Semuanya dibungkus dengan saputangan dan dibawa ke kedai lalu diserahkan kepada si komandan. Kedua anak beranak itu hanya menatap dengan diam dan ketakutan. Melawan bisa mendatangkan celaka. Dalam negeri bergolak ini hukum ada di ujung bedil.

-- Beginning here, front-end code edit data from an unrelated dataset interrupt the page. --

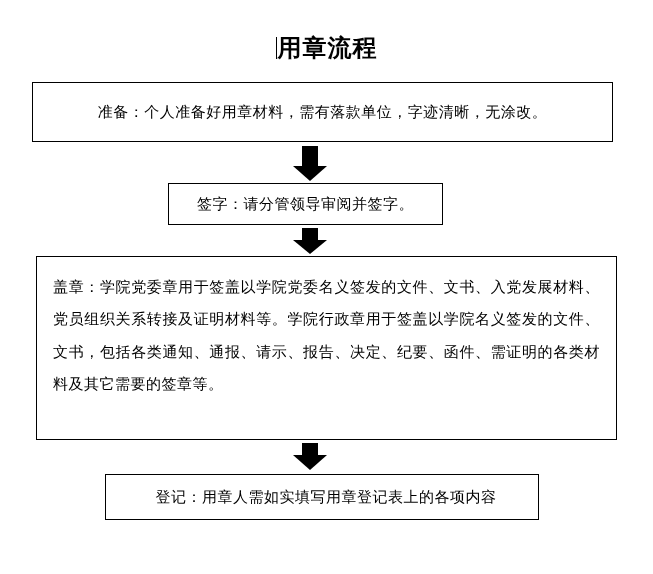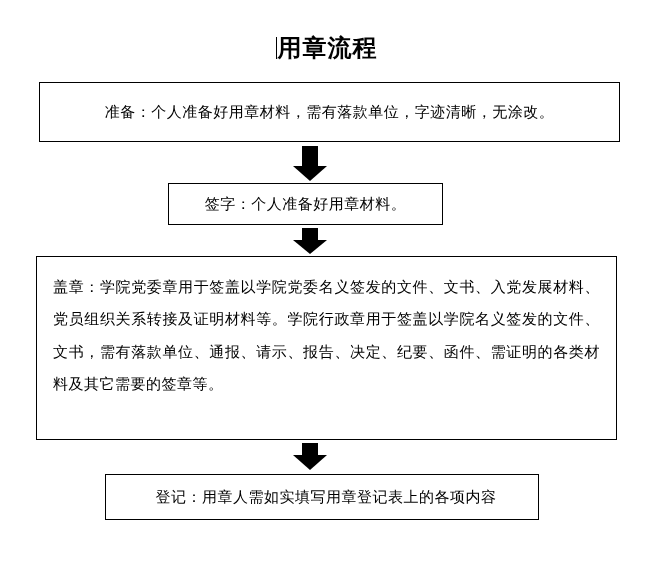"准备：个人准备好用章材料，需有落款单位，字迹清晰，无涂改。" #box-prepare { left: 39px -> 32px }
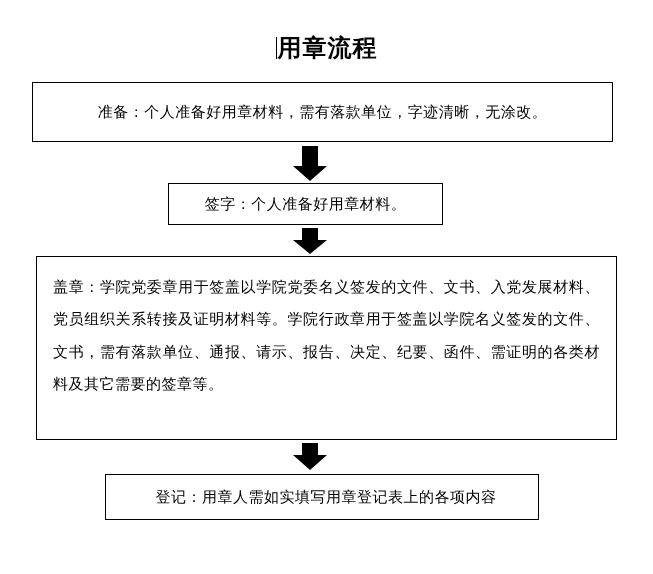"签字：个人准备好用章材料。" div.box-text { text: 个人准备好用章材料 -> 请分管领导审阅并签字 }
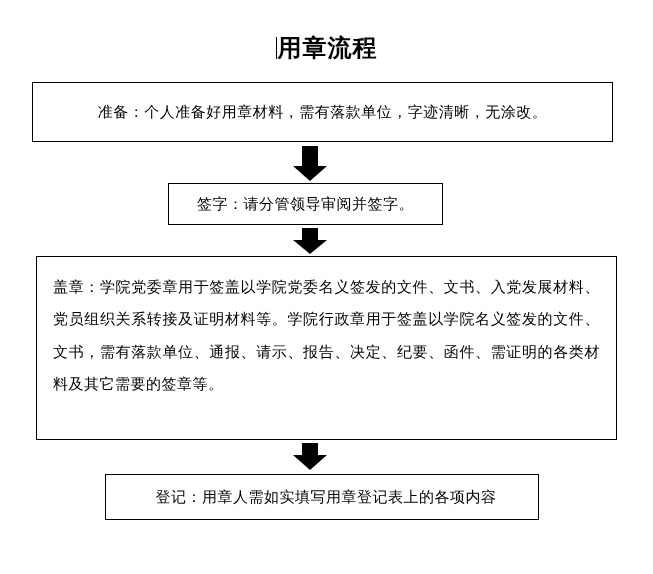"盖章：学院党委章用于签盖以学院党委名义签发的文件、文书、入党发展材料、党员组织关" div.box-text { text: 需有落款单位 -> 包括各类通知 }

Mereka tak berani menyanggah apapun, sebab kemaren ketiga orang ini pula yang menembak mati Amir dan isterinya di dalam rumah mereka tak jauh dari kedai mereka ini. Amir dan isterinya adalah pedagang yang menggelar dagangannya di kampung-kampung pada hari balai. Jika misalnya hari Kamis balai di Gaduik, mereka berjualan di Gaduik. Tapi hari Rabu dan Sabtu mereka berjualan di Bukittinggi, karena hari itu adalah hari pasar di kota tersebut.

Kedua suami isteri itu dituduh sebagai ”mata-mata tentara Pusat”. Tapi semua orang dikampung itu tahu, kedua mereka sudah lama dijadikan ketiga orang ini sebagai sapi perahan. Dimintai beras, uang, lauk-pauk, pakaian dan lain-lain. Bisik-bisik yang beredar mengatakan mereka dibunuh karena menolak dijadikan sapi perah. Dikabarkan mereka akan melapor kepada komandan pasukan PRRI atas sikap ketiga orang itu. Sebelum sempat melapor, mereka dibunuh dengan tuduhan mata-mata pusat! Pemilik kedai itu tak mau nasib yang sama menimpanya, karena itu dia pasrah saja ketika rumahnya digeledah dan uang serta perhiasan anaknya diambil.

”Nah jelaskan apa tujuan tentara kapir itu singgah ke kedai ini..!” ujar si komandan memulai interogasi.
”Mereka singgah di sini meminta ditanakkan nasi..” ujar lelaki tua pemilik kedai.
”Kedai ini kan bukan rumah makan..”
”Saya sudah jelaskan hal itu, Ngku. Tapi mereka tetap menyuruh Siti bertanak, bagaimana kami harus menolak?”
”Apa saja yang mereka tanyakan?”
”Tidak ada…”

Jawaban lelaki itu terputus, sebuah tinju mendarat di bibirnya. Lelaki itu terhuyung, darah mengalir dari bibirnya yang percah, anak gadisnya terpekik dan memeluk ayahnya.
”Jika tidak ada yang berkhianat, takkan terjadi penangkapan tiga orang anggota kami di kampung ini. Sehari setelah mereka makan di kedai ini terjadi penangkapan di dua rumah. Jelas tentara-tentara kapir itu telah mendapat informasi. Dan informasi itu datang dari kalian di kedai ini..”
”Demi Tuhan, sa…”

Ucapan lelaki tua itu terputus lagi oleh sebuah tendangan yang mendarat telak di dadanya. Menyebabkan dia terjatuh dan muntah darah. Anak gadisya memekik. Namun tubuhnya disentakkan oleh salah seorang anggota PRRI tersebut.
”PRRI juga sering minta ditanakkan nasi di sini. Dan selalu saya tanakkan, kendati malam telah amat larut. Kami tak pernah menolak orang minta tolong. Tapi hanya itu, kami tidak memberikan informasi apapun, karena kami tidak tahu apapun. Pak Wali, tolong ayah saya..” mohon gadis itu dalam tangisnya kepada walinagari yang duduk terdiam dengan wajah kecut.

Walinagari itu ingin membela, dia tahu lelaki tua pemilik kedai ini takkan berkhianat pada siapapun. Ke kedai ini tidak hanya anggota APRI yang singgah, tapi juga anggota PRRI. Itu disebabkan di desa kecil ini hanya inilah satu-satunya kedai yang ada. Kedai kecil menjual pisang dan ubi goreng, kerupuk jangek dan kerupuk palembang, kemudian kopi dan teh.

Pagi sekali penduduk kampung ini selalu singgah minum kopi dan makan pisang goreng sebelum mereka berangkat ke sawah atau ke Payakumbuh. Sore, terkadang malam hari, mereka juga sering ngumpul di kedai ini untuk main domino sebagai satu-satunya hiburan. Biasanya ada hiburan mendengarkan siaran radio, tapi yang punya radio transistor di kampung ini hanya seorang, Amir. Dan dia sudah mati ditembak. Radio transistornya dibawa PRRI entah kemana.